O líder chinês afirmou que o desenvolvimento da IA não deve ser um «solo» de um país e propôs a criação de uma Organização Mundial de Cooperação em IA com sede em Xangai. 29 estados, incluindo Rússia, Paquistão e Cazaquistão, já aderiram ao acordo. Pequim promete formar 5.000 especialistas de países em desenvolvimento em cinco anos e dar acesso às suas ferramentas de IA meteorológica. Tais passos parecem uma tentativa de roubar a iniciativa aos EUA, que promovem as suas próprias alianças, como a Pax Silica.

Para investidores e aqueles que pensam nas suas finanças pessoais, isto não é apenas diplomacia. Modelos abertos chineses como DeepSeek e o novo Kimi K3 com 2,8 trilhões de parâmetros já atraem a atenção dos mercados emergentes pela sua acessibilidade em comparação com os desenvolvimentos fechados americanos. Se a cooperação se expandir realmente, o capital poderá fluir para novas direções: de startups em África e América Latina a fornecedores de equipamentos na Ásia. Mas enquanto as restrições aos chips persistirem, as empresas chinesas são forçadas a acelerar os seus próprios desenvolvimentos, o que aumenta a concorrência e a volatilidade nas bolsas de tecnologia.

O interesse económico oculto é óbvio. A China posiciona-se como um parceiro fiável do «Sul Global», prometendo impedir o monopólio dos EUA na IA. Isso pode mudar o equilíbrio dos investimentos: aqueles que antes se concentravam apenas nas Big Tech americanas terão agora opções alternativas com barreiras de entrada potencialmente menores.

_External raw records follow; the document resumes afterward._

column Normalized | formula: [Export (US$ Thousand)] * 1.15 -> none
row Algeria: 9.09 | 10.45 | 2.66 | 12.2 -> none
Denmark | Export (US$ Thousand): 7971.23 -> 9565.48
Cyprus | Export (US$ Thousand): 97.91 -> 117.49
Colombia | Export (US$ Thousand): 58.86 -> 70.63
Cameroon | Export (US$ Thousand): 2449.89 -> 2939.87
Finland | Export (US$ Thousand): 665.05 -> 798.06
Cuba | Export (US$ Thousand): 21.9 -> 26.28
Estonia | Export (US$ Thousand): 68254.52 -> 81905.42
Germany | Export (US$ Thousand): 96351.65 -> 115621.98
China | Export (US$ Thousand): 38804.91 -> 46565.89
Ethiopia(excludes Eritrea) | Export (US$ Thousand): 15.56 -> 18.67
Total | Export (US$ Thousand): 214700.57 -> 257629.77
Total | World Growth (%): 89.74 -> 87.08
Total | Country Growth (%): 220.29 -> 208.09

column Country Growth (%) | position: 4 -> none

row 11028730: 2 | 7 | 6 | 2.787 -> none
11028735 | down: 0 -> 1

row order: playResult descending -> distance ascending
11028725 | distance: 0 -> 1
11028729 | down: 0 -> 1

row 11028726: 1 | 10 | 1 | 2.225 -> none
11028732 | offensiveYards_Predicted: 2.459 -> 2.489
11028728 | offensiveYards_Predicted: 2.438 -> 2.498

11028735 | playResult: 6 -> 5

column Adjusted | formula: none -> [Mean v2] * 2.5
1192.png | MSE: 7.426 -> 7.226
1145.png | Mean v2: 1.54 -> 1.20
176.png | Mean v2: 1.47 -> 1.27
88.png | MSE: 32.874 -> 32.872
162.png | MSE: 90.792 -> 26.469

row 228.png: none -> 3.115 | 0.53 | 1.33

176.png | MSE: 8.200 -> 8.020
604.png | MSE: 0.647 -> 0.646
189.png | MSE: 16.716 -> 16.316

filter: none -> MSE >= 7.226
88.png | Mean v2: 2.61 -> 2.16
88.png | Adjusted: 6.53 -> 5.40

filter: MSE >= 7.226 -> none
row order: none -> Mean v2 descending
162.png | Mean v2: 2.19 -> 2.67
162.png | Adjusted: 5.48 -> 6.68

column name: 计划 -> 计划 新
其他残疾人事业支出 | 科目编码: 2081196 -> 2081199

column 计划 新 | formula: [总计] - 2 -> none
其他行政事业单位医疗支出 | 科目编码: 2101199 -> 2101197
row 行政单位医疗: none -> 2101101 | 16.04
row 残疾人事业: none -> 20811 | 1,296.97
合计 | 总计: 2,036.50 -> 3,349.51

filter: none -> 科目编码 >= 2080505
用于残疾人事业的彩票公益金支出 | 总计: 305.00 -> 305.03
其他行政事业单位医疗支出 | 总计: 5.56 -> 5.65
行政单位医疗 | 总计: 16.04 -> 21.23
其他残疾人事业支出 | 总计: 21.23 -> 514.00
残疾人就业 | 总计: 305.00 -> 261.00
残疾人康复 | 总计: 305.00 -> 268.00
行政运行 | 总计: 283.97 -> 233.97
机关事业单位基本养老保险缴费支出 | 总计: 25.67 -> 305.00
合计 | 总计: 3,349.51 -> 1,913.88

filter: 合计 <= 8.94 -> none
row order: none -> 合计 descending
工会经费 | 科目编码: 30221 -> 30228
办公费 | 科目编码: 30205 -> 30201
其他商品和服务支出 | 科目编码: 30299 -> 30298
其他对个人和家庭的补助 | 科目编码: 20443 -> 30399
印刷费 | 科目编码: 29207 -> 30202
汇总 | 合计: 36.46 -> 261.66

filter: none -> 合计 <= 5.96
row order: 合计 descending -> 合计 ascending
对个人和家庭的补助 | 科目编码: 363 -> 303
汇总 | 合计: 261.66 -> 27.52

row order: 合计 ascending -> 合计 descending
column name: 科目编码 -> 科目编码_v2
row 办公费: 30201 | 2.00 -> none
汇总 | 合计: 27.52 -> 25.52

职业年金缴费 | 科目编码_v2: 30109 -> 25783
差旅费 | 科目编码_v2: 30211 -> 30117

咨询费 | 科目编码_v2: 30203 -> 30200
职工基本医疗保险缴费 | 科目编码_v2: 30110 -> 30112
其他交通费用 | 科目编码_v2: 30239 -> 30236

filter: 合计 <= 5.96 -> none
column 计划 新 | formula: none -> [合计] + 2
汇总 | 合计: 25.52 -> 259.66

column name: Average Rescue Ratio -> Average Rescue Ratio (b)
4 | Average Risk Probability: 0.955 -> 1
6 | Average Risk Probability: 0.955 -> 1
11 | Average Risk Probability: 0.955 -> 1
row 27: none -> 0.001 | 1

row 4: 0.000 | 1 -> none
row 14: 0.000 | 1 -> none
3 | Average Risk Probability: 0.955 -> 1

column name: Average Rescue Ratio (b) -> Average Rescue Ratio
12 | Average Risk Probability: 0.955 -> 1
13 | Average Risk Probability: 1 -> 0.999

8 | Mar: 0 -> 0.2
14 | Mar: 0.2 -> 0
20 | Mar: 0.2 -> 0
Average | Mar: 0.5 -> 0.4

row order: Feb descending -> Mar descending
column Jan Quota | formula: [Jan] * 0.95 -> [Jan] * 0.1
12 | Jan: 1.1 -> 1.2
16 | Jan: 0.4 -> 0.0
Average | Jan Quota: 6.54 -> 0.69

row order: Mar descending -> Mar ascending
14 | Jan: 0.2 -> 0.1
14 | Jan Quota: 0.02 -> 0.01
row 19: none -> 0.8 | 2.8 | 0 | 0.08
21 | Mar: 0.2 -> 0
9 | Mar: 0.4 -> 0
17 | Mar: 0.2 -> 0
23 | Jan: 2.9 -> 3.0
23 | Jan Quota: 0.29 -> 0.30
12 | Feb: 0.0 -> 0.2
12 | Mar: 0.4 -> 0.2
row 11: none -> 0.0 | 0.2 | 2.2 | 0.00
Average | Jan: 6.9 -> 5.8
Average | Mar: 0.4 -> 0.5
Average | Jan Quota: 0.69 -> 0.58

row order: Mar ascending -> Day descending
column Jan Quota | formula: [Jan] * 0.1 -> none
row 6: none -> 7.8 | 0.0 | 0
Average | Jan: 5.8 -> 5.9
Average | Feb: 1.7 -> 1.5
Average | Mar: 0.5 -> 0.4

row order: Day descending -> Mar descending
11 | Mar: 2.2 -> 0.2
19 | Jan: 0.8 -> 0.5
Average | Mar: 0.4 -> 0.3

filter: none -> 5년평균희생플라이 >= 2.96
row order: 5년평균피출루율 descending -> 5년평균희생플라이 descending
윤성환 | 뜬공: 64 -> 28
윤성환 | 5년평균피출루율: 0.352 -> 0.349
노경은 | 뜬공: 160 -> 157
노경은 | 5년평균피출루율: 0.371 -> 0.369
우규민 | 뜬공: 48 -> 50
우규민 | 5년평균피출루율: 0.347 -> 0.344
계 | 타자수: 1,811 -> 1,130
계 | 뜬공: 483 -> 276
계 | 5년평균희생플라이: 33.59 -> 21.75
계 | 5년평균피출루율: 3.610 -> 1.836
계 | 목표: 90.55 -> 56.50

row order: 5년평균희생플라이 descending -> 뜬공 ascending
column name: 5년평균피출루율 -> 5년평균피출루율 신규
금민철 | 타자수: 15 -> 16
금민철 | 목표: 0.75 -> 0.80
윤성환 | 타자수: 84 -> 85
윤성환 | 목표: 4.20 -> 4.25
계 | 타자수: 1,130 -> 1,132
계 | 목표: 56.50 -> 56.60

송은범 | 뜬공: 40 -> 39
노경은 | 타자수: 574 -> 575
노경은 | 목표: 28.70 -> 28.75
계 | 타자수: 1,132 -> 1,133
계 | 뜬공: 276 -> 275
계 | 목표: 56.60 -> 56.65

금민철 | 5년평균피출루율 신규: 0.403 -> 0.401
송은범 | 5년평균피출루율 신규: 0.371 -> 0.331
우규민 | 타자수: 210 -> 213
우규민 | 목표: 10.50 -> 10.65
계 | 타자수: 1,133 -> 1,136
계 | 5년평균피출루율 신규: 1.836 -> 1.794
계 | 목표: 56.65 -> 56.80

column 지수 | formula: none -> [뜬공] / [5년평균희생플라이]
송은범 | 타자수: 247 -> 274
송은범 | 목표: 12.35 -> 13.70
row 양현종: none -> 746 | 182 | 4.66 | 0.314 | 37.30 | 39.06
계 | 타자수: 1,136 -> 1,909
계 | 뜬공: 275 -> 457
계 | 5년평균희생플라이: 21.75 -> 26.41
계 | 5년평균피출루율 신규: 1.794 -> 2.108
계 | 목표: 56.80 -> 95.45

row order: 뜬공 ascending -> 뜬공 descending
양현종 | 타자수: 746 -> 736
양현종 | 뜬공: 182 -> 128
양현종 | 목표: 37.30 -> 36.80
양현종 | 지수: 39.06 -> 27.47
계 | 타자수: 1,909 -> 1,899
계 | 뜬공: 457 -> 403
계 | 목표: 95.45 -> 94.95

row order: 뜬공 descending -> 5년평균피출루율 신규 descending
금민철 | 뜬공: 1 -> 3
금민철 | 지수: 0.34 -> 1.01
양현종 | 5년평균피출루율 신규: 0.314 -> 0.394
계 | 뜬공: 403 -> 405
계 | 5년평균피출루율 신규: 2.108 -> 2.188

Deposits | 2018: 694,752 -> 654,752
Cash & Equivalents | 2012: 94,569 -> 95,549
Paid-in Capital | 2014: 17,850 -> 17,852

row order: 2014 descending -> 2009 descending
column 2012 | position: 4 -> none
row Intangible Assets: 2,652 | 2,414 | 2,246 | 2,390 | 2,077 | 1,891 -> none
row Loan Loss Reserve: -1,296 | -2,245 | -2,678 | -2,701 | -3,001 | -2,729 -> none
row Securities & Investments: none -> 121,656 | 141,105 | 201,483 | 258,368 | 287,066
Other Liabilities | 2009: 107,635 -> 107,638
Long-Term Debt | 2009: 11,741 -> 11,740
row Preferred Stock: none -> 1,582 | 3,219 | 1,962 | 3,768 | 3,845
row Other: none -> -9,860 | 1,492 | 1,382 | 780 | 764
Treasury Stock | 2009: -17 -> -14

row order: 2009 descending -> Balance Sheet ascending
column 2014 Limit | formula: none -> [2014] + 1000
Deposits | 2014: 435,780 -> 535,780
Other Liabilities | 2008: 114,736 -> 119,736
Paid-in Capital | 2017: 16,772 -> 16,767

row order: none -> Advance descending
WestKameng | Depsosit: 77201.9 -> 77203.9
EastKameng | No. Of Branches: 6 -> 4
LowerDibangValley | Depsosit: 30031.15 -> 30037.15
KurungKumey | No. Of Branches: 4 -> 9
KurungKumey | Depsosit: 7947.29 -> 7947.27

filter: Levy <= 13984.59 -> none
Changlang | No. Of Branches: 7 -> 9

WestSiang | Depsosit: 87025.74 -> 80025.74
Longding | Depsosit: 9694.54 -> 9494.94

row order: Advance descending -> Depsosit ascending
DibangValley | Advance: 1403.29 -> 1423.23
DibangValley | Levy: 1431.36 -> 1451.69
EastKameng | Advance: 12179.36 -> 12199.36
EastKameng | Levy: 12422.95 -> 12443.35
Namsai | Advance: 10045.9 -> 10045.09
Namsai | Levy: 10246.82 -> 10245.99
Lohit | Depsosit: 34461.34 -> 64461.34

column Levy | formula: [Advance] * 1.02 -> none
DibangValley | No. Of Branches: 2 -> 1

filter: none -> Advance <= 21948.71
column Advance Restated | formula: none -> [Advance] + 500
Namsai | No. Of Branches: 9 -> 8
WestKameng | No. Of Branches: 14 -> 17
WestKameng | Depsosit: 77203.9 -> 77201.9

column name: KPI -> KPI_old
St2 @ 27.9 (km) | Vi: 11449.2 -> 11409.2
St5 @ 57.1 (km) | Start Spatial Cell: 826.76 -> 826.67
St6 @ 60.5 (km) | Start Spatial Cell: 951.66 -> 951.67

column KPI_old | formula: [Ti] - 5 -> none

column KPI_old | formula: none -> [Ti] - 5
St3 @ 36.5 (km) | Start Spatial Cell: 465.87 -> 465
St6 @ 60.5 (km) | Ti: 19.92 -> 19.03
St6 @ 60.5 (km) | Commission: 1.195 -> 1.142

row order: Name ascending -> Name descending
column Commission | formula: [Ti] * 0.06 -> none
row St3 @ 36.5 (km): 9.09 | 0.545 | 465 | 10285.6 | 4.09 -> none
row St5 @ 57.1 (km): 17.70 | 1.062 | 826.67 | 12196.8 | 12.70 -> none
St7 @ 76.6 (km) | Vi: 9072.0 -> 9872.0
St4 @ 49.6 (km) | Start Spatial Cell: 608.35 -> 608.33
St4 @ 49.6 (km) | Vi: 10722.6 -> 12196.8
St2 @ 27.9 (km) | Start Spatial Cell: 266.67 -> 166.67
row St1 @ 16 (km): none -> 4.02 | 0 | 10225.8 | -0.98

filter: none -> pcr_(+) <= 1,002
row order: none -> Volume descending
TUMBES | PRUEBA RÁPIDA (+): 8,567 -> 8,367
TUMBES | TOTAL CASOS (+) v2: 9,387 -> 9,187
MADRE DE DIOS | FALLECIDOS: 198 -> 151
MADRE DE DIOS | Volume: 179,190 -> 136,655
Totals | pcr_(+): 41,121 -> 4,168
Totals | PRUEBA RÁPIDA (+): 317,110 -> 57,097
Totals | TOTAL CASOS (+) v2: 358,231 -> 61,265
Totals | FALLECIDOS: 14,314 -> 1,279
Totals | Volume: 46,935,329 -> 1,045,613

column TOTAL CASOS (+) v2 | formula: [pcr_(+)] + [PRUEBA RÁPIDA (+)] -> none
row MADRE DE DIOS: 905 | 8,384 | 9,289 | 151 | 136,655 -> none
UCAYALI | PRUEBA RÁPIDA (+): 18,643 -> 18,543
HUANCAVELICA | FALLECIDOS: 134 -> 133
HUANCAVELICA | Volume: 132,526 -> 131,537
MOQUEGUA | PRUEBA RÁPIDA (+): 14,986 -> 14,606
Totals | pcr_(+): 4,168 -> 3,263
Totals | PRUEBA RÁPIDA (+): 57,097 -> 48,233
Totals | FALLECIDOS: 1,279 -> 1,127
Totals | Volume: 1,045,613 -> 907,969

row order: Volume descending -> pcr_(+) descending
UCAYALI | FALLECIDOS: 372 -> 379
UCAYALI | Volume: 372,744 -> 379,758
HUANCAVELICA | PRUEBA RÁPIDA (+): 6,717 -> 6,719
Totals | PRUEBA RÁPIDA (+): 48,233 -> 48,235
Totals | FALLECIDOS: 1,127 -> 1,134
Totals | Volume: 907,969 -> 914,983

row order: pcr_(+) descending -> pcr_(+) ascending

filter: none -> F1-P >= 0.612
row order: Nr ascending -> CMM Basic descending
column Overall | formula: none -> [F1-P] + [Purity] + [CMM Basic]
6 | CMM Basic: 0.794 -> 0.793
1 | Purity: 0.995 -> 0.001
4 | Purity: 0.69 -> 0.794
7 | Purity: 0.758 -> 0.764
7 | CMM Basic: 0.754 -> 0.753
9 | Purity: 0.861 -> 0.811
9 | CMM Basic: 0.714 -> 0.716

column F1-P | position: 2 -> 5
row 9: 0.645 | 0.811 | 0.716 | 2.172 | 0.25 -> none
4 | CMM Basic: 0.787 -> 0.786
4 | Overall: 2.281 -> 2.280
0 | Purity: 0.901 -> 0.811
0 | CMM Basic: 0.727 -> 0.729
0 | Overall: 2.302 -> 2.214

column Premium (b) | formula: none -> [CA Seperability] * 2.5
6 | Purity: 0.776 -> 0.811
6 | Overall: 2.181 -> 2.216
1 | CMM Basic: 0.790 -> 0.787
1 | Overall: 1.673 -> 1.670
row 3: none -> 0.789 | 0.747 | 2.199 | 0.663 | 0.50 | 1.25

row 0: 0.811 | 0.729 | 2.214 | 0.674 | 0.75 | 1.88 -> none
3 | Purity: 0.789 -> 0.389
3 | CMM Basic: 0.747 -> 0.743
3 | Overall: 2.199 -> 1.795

Ao mesmo tempo, as acusações de «destilação» de modelos por parte dos EUA mostram quão agudamente se coloca a questão da propriedade intelectual e dos lucros futuros.

Na vida real, isto significa que as decisões de diversificação de portfólio devem ser tomadas hoje com um olhar atento à geopolítica da IA. O dinheiro investido em empresas que consigam operar em diferentes regimes regulatórios provavelmente manterá e aumentará o seu valor. Aqueles que ignorarem estas mudanças arriscam-se a ficar com ativos ligados a um lado do conflito.

Como a história das corridas tecnológicas mostra, a liderança em tecnologias-chave sempre redistribuiu riqueza entre países e gerações. Os apelos de hoje à cooperação não são uma abolição da rivalidade, mas uma nova forma de a travar, onde ganham aqueles que sabem ler os sinais antes dos outros.